Wednesday, April 22, 2009
The strange afterlife of General Kleber (updated)
Place Kleber, in the center of the Grand Ile of historic Strasbourg, is where I like to start my city-tour when I have visitors. It’s an enormous (by Strasbourg standards) public square, recently renovated (for the second or third time this decade) to feature fountains and plenty of benches for people-watching. It’s where they put the city’s brobdingnagian Christmas tree each winter, and it also hosts concerts, markets and exhibitions throughout the year.
I’m not actually that fond of it as a public space, but I always bring people here, as it offers a nice starting point for the history of Strasbourg. Back in the town’s “free city” days, when it was only loosely associated with the Holy Roman Empire, the square was known as “Barfusserplatz,” (Bare foot place) for the inhabitants of the nearby monastery. When Louis XIV took over in the late 17th century, Strasbourg was instantly transformed from a merchant town at the crossroads of Europe, to a frontier city of France. Accordingly, a garrison was established in the city, and Barfusserplatz become Place des Armes.
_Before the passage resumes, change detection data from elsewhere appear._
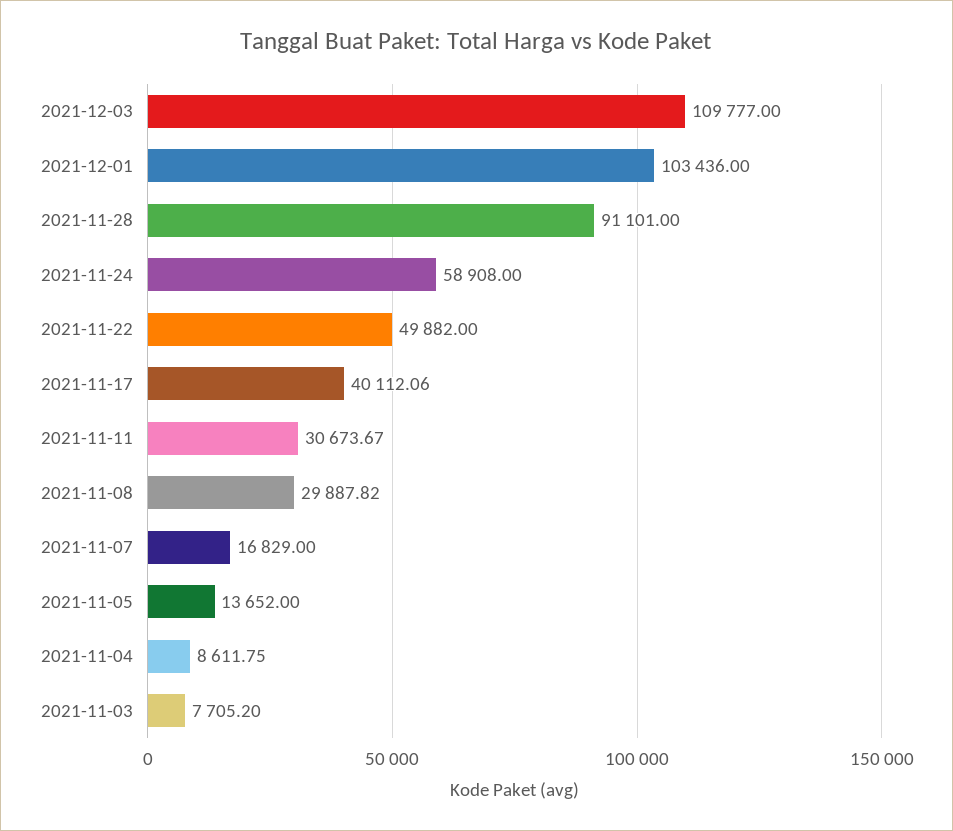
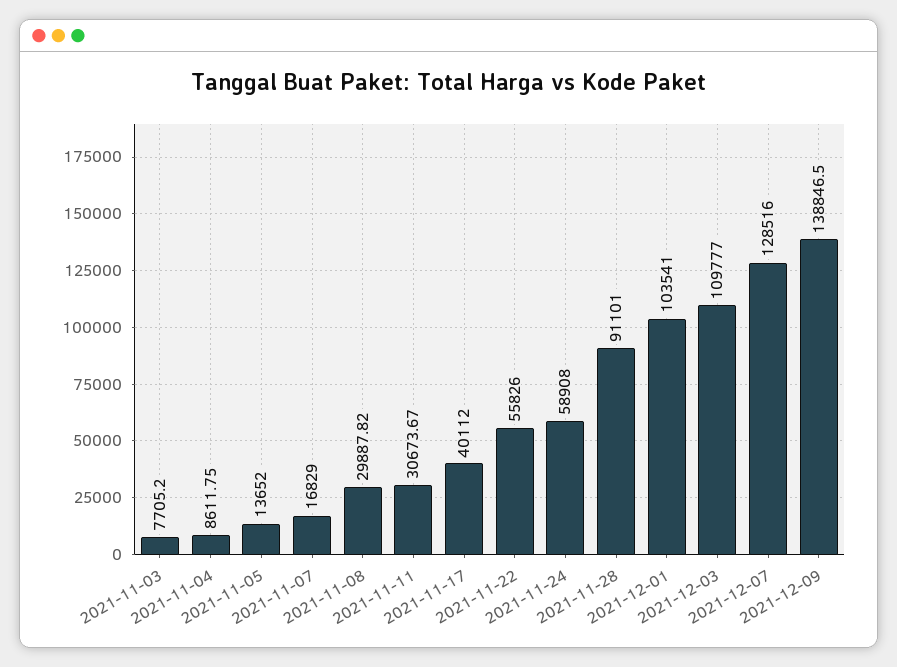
2021-12-01: 103436 -> 103541
2021-11-22: 49882 -> 55826
2021-11-17: 40112.06 -> 40112
2021-12-07: none -> 128516
2021-12-09: none -> 138846.5

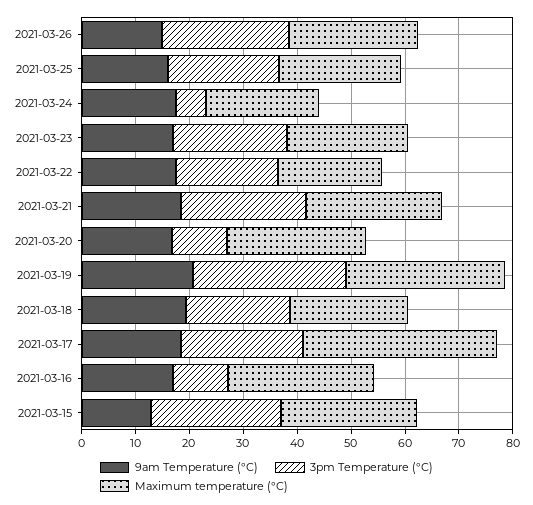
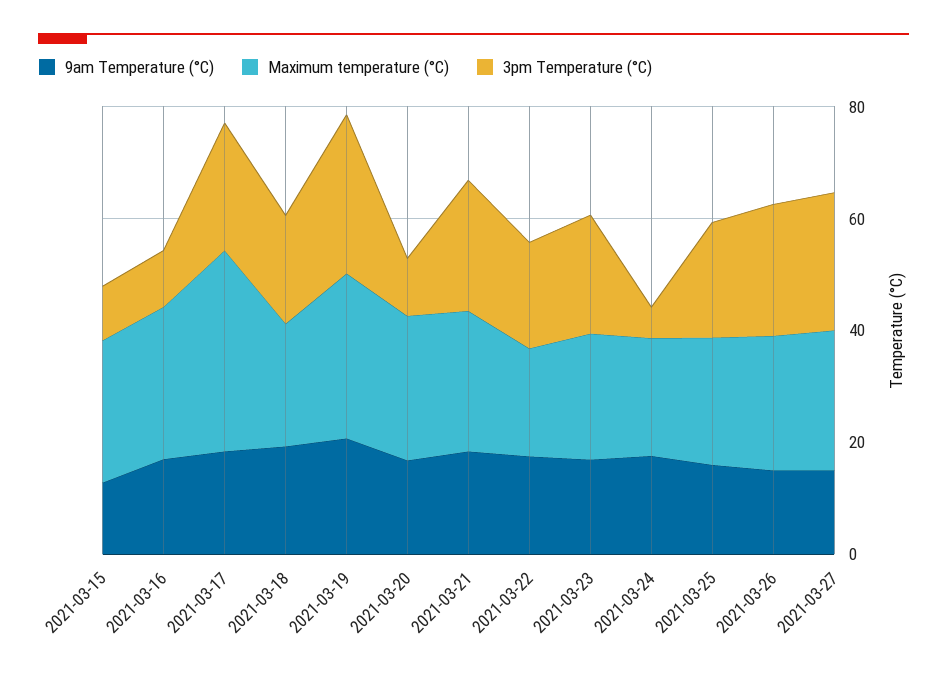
3pm Temperature (°C), 2021-03-15: 24 -> 10
9am Temperature (°C), 2021-03-27: none -> 15
Maximum temperature (°C), 2021-03-27: none -> 25
3pm Temperature (°C), 2021-03-27: none -> 25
The Bourbons only got to enjoy their eastern conquest for a century: in the unpleasantness unleashed on July 14th, 1789, Place des Armes became Place de la Revolution.
The Revolution eventually led to the location’s current, and most interesting name. Jean-Baptise Kleber was a local boy made good, having risen through the ranks of the revolutionary army to become one of its most distinguished generals, a position he retained after the ascent of Napoleon. When Napoleon invaded Egypt, he brought Kleber along and, when that venture went horribly wrong, left the Alsatian holding the can, so to speak. Kleber never saw France again – he was assassinated in Cairo.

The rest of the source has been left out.